I have the book, I have the supplements (except Kudzu which I am going to have to order online and hope it gets through Customs). I HAD my plan which fell to pieces last week after I had really bad news.
Someone on here kind of suggested that I might be using that as an excuse. I'm not! I am really not! But I have read every word of the book, and Roberta says pick a time to start when there is nothing major planned in your life because you need to be really focussed. I figured that my chance of failure was really high when I first discovered the tragic news from the UK, so I would put it off until it had all calmed down. I wasn't using it as an excuse, very far from it.
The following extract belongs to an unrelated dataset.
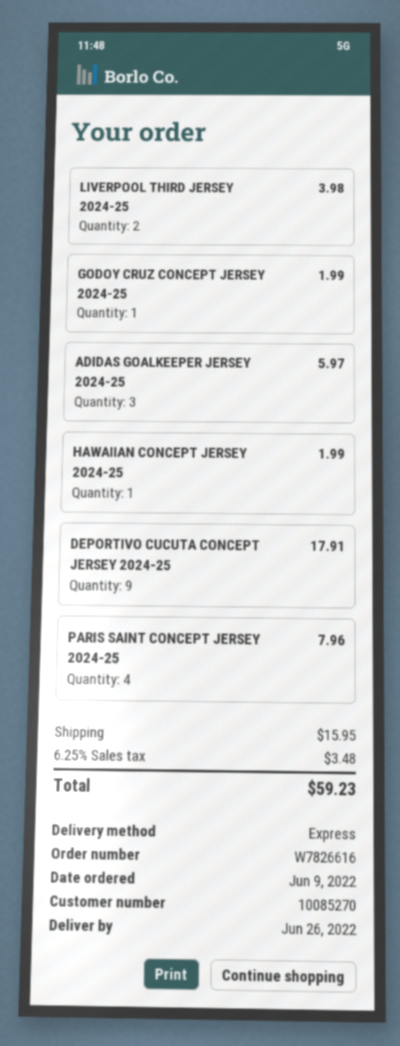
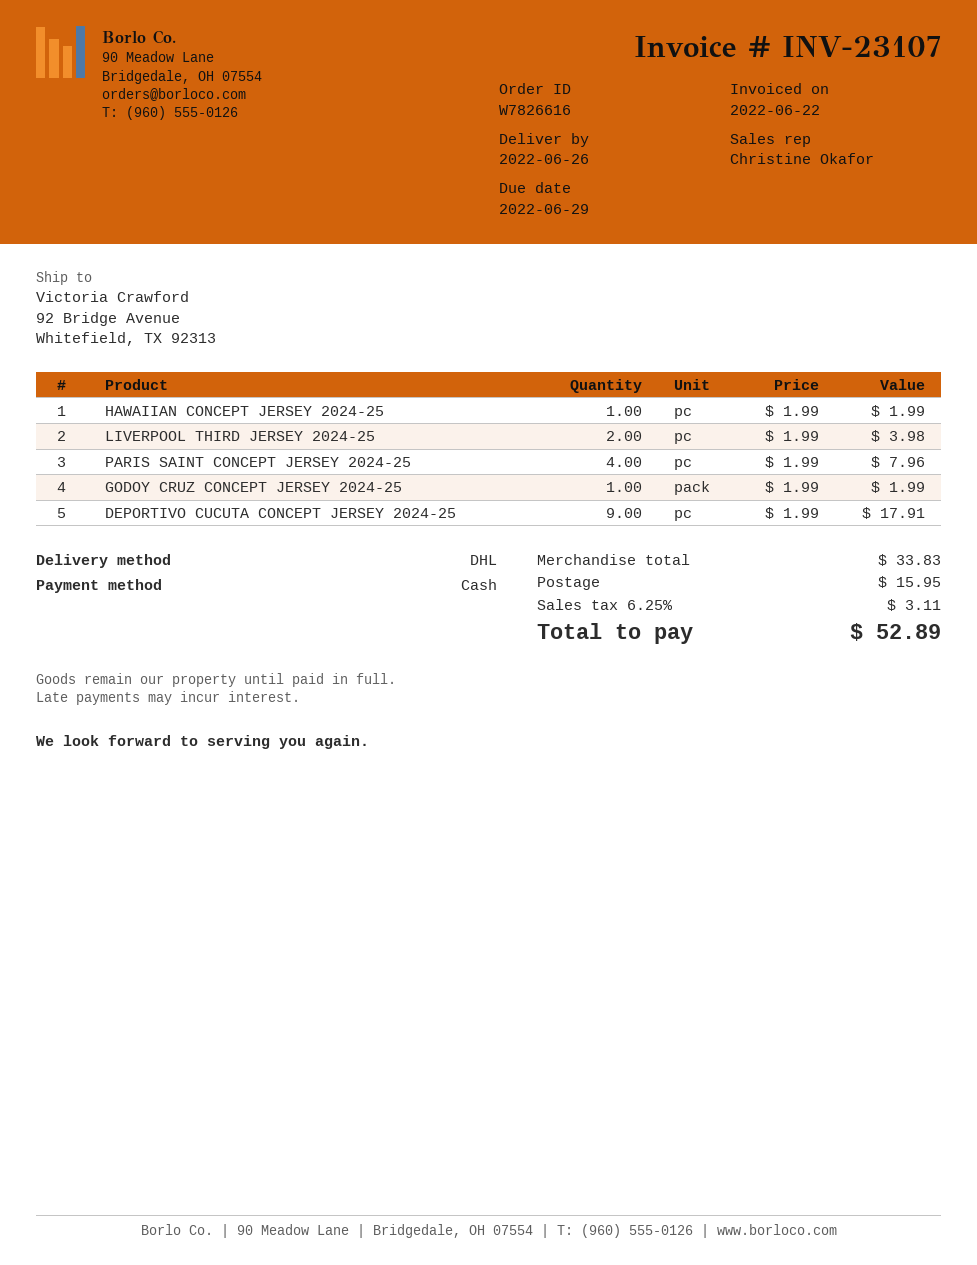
shipping method: express -> DHL
ADIDAS GOALKEEPER JERSEY 2024-25: 3 for 5.97 -> none
tax: 6.25% = 3.48 -> 6.25% = 3.11
total: 59.23 -> 52.89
I could never use the imminent death of such a beloved member of the family as an excuse for my drinking that second bottle. I was just figuring that I'd rather wait a few more days so that I had at least an evens chance, rather than start and fail. Of course we are all different, and I understand that.
Now, here I am and I have started to cut down. I have been watering down the red wine and am now down to 1 bottle a night. I am trying to do this really slowly because I am terrified of getting a seizure. I am taking the supps, ordered the Kudzu. Another couple of days I will be doing 3/4 of a bottle. Sorry, but I'd rather do it slowly and succeed that try to do it fast and fail. I've been drinking for so long that I figure what's another few days.
No doctor in this small town will prescribe any medication other than Antabuse and I don't want that. I have ordered some Topamax online in desperation. Again, I hope the Customs let it in. Once I have started taking it I hope the doctor may agree to prescribe it, if he knows I am getting it regardless.
The hypnosis CDs will be arriving soon, and I am getting the CD player, headphones etc all sorted in good time.
Firstly though, I need to safely cut down really slowly and give myself 30 days alcohol free. I'll be ready to start then.